With pictures excluded, output exactly the lines that run from the first line of the data below through the line containing "right: 36px;".

:: Stored data entries ::
# # # # #

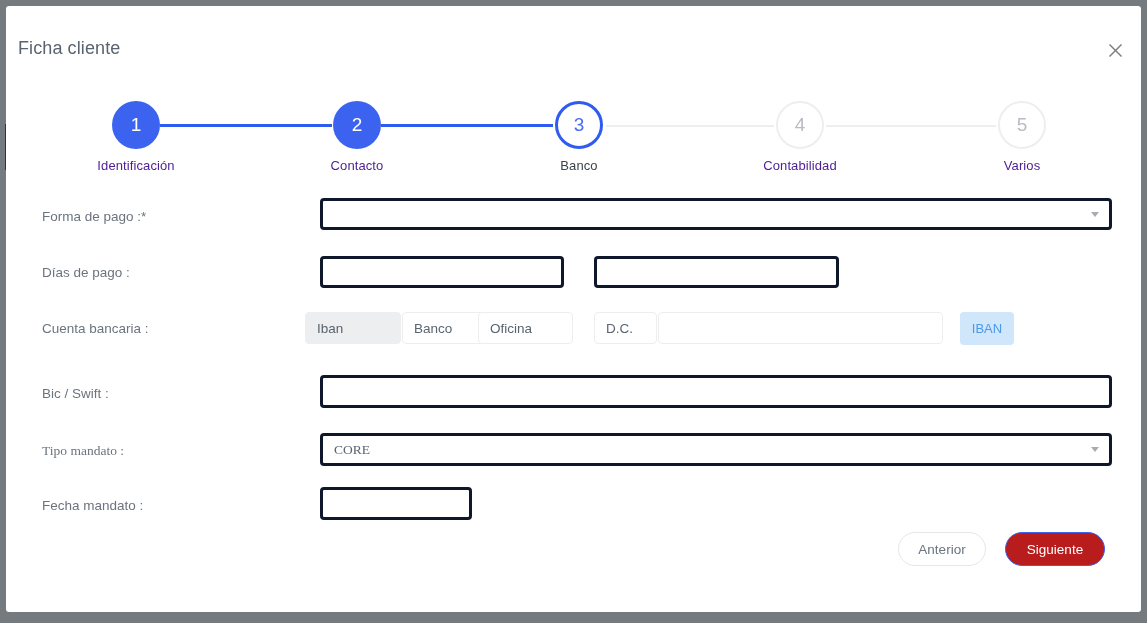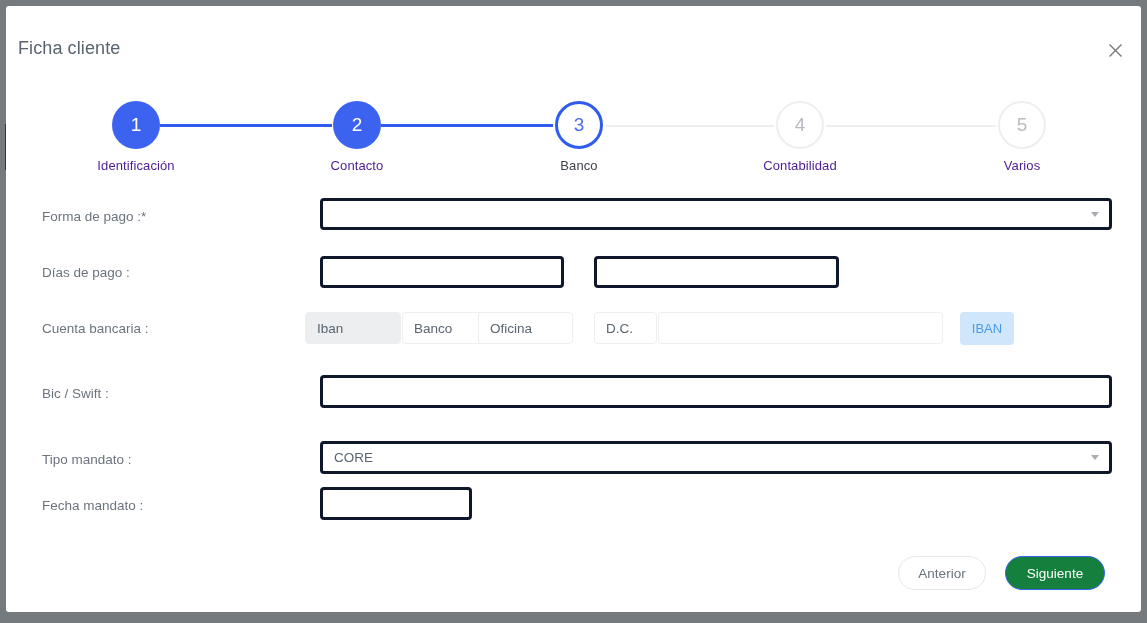--- a/index.html
+++ b/index.html
@@ -355,7 +355,7 @@
       </div>
     </div>
 
-    <div class="form-row" style="top:243px;">
+    <div class="form-row" style="top:235px;font-family:Liberation Serif, serif;">
       <div class="field-label">Tipo mandato :</div>
       <div class="ctl select tall" style="left:314px; width:792px; top:2px;">
         <span>CORE</span>

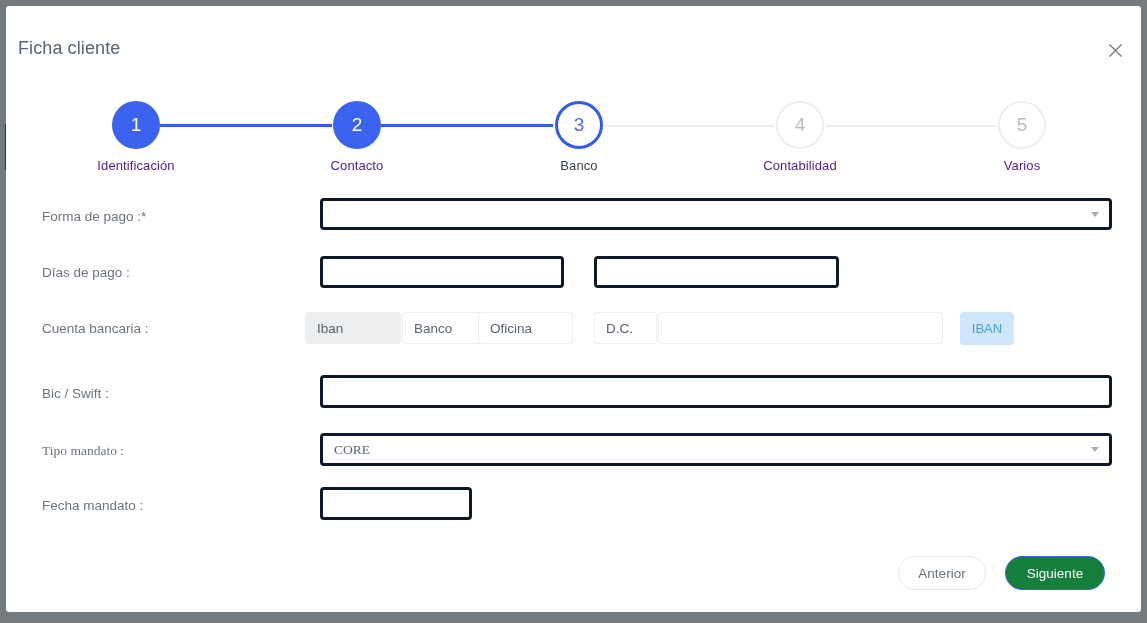--- a/index.html
+++ b/index.html
@@ -213,7 +213,7 @@
   .footer {
     position: absolute;
     left: 0;
-    top: 544px;
+    top: 520px;
     width: 100%;
     height: 60px;
   }

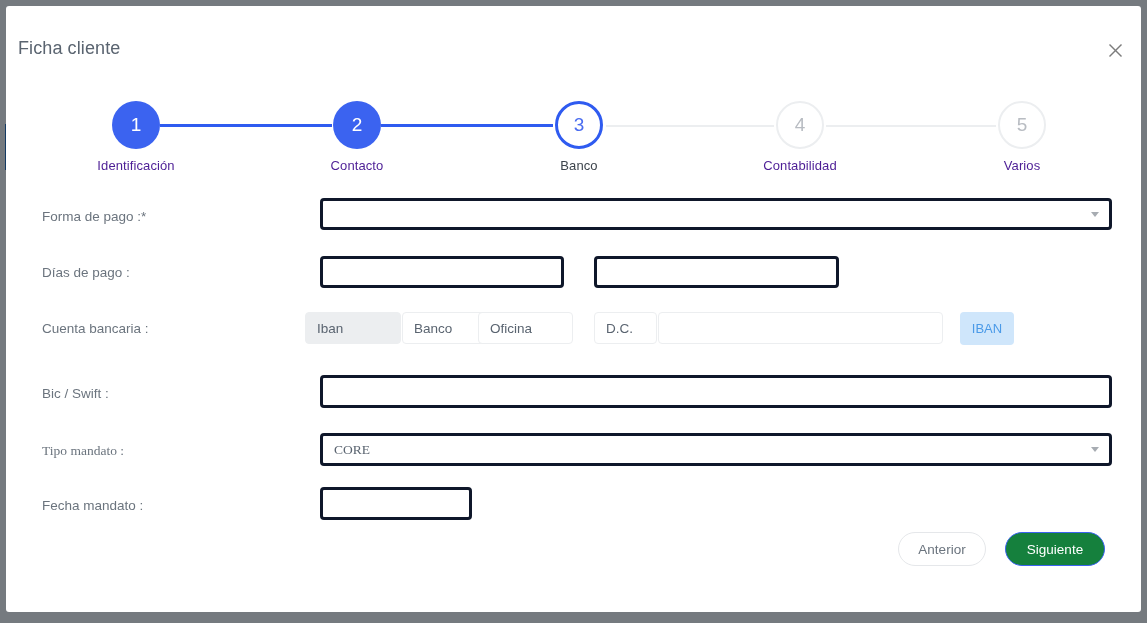--- a/index.html
+++ b/index.html
@@ -239,7 +239,7 @@
   .btn-next {
     right: 36px;
     width: 100px;
-    background: #15803d;
+    background: #b91c1c;
     border: 1px solid #3b63f0;
     color: #ffffff;
   }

# # # # #

:: Solution for this problem ::
--- a/index.html
+++ b/index.html
@@ -355,7 +355,7 @@
       </div>
     </div>
 
-    <div class="form-row" style="top:243px;">
+    <div class="form-row" style="top:235px;font-family:Liberation Serif, serif;">
       <div class="field-label">Tipo mandato :</div>
       <div class="ctl select tall" style="left:314px; width:792px; top:2px;">
         <span>CORE</span>

--- a/index.html
+++ b/index.html
@@ -213,7 +213,7 @@
   .footer {
     position: absolute;
     left: 0;
-    top: 544px;
+    top: 520px;
     width: 100%;
     height: 60px;
   }

--- a/index.html
+++ b/index.html
@@ -239,7 +239,7 @@
   .btn-next {
     right: 36px;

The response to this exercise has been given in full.